誰も気づかなかった。ゴーティエもカーター達も兵士も誰一人気づかなかった。
「とは言うもの、このままではカランディー国おろかディーク森林すら辿り着けない。橋を作ろう」
「ゴーティエ隊長!橋を作るのは難しいかと!我々は能力もない兵士。そのような技術も持ち合わせてございませんっ!!」
ゴーティエは兵士の話に応えた。
「大丈夫だ、この兵士数、俺、カーターたちも手伝ってくれる。それで、つり橋を……」
と、ゴーティエがつり橋の話をしようと切り出したところに、途中からグラマーな体型をした謎の女が割り込んできた。
その女は近くの木の陰から現れた。
そして、ゴーティエたちに話した。
「違う!つり橋じゃなく、木橋をつくれ!この人数なら簡単な筈だ!そんなことも思い浮かばないのか!?」
「っ!なに?お前はなんなんだ!誰だ!?お前に助言される筋合いはない!」
「そんなこといってる場合か?違うだろ?今は少しでも沢山の人手がいるとおもうが?」
「確かに…だが簡単に信用することは出来ない」
「まったく……では、私の願い聞いてもらおうか?」
「なんだ?言ってみろ」
「ふふふ、簡単な事だ。報酬として1000BG頂く」
「!なんだと!」
この場にいる者たちはあまりの金額に驚いた。
1000BGとは、バラスコでは4000BGで、フローラ村の2倍の計算のゴールドになる。

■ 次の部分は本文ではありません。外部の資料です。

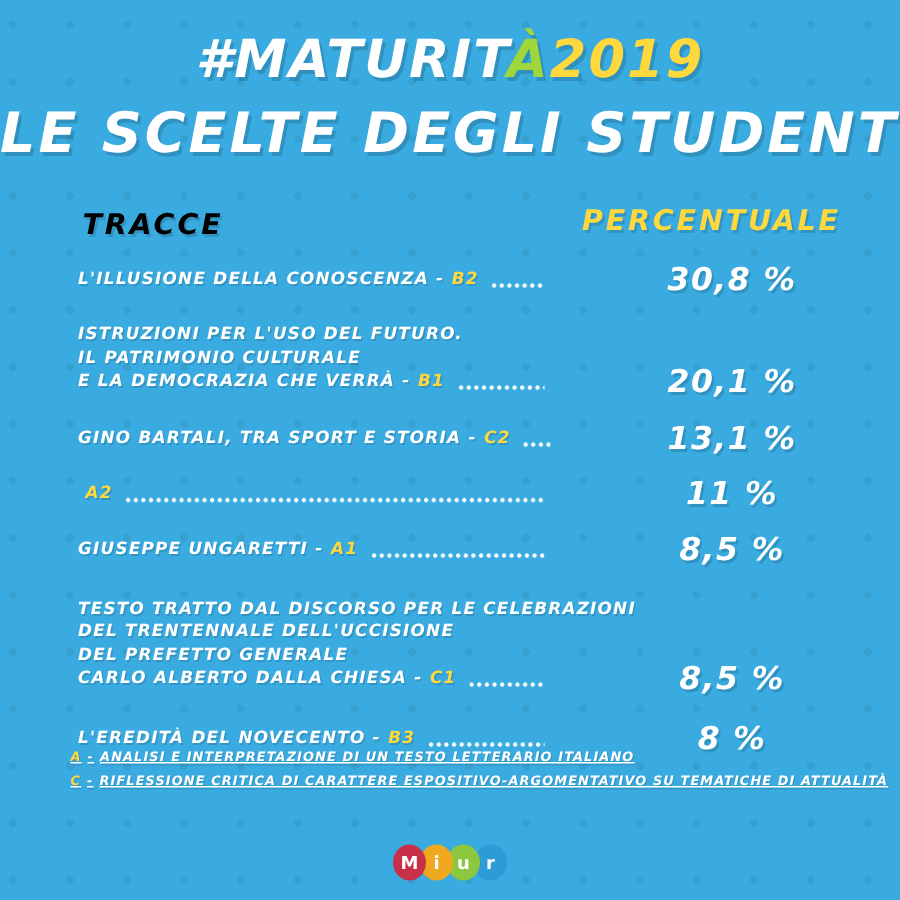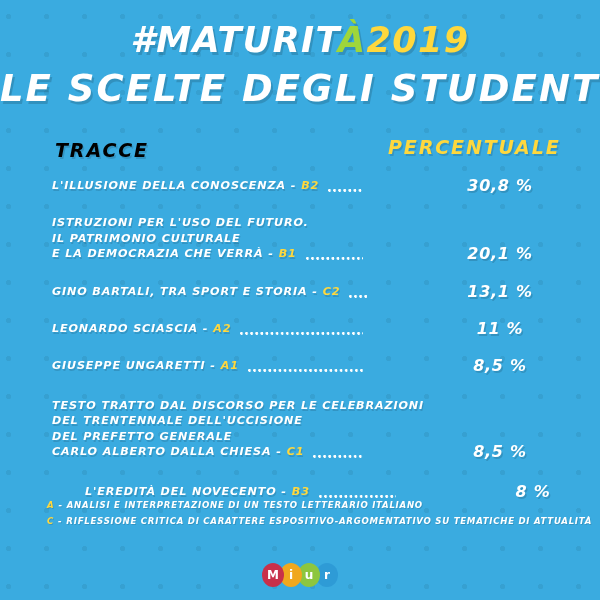"30,8 %" .row-pct { font-size: 16px -> 21px; left: 444px -> 432px }
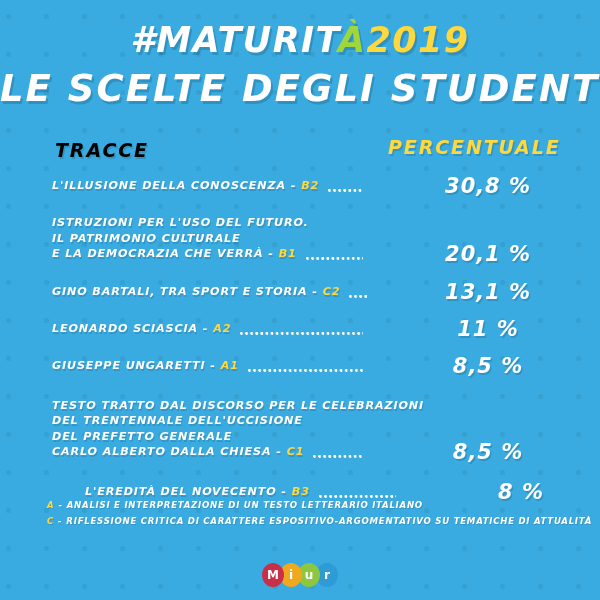"LEONARDO SCIASCIA -" span.lbl-text { html: <span>LEONARDO SCIASCIA -</span> -> none }
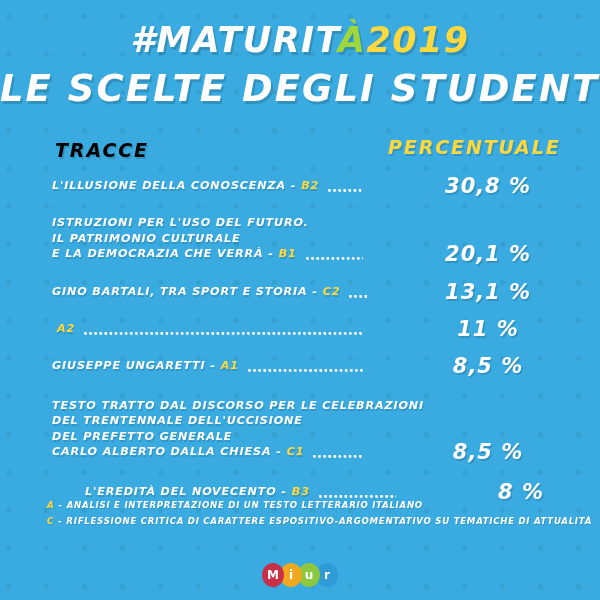"L'EREDITÀ DEL NOVECENTO -" div.row { margin-left: 33px -> none }
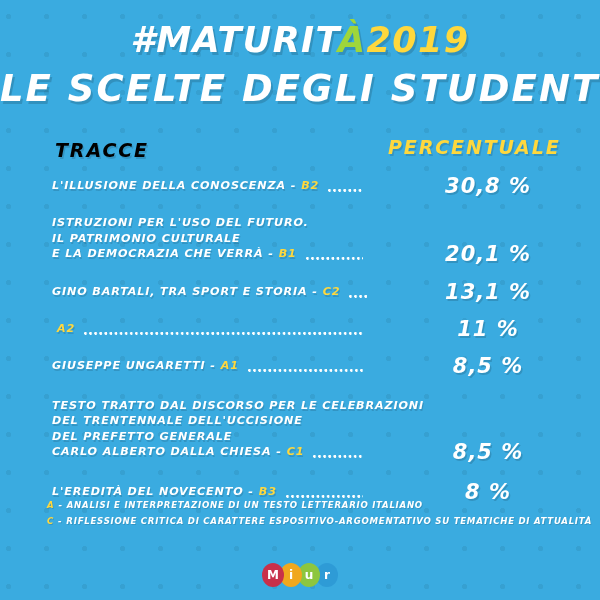"A - ANALISI E INTERPRETAZIONE" .note { text-decoration: none -> underline }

「どうだ?安いもんだろ?おぬしらには安いもんだろ?どうだ?乗るか?」
「っ!いや…でも」
「ふう、いやあまり時間はないと思うぞ、この嘘のような真実を信用するか、おぬしの考えで真実のようで嘘を真じるのか?私に乗れよ、もう時間は無いぞ」
と、言いつつ、女は後ろに指を差した。
カーターやゴーティエたちは振り返るとイザヤが血相を変えて走ってきた。
「みんな! カーター! ゴーティエさん! 大変だ ~ ! ! 」
離れたところにある木の上で監視していたイザヤが走ってきた。
これにはカーターが応えた。
「 イザヤ どうした?何があった? 」
イザヤはハアハアッと息を切らしてすこしずつ話した。
「さっき上でカランディー国をサイトで見てたら、やつら!兵士を連れてこっちに向かってる!」
「 なんだと! なぜだ! なぜ気付かれた!この道が近道なのは俺たちしか知らないはずだ! 」
ゴーティエは怖い顔をした。少し焦っていた。
「これで選択は一本になったな? どうだ? 条件を呑むか? 」
これにその場にいたパーカーがゴーティエに小さな声で訪ねた。
「……ここは、ゴーティエさんに任せる」
「 わ、わかった… 」
「くっ! くそ!やむ終えんか、 …… わかった! そうしよう 」
ゴーティエは心の中で思った。
(こんなやつ信用していいのか? でも、 時間もないし、 手も多いほうがいい )
パーカーはそんなゴーティエを見て、心配そうに、悲しそうな顔をし、ゴーティエの顔を見ていた。
「 よし、 では私の能力を使ってやろう 」
「 能力だと ? 」
「 まあ、見ていろ 」
謎の女性はそう言うと、川のほうへ近づいた。
パーカーとゴーティエのふたりは、その女性の行動になにができる ?
俺はこいつの能力は知らない。
この橋をどう直す?
造る?
何をする気なんだ?
頭の中で、不信感とともに、どうやって橋を造るとか? に好奇心ができた。
女性の顔は凄く自信満々な微笑みを浮かべていた。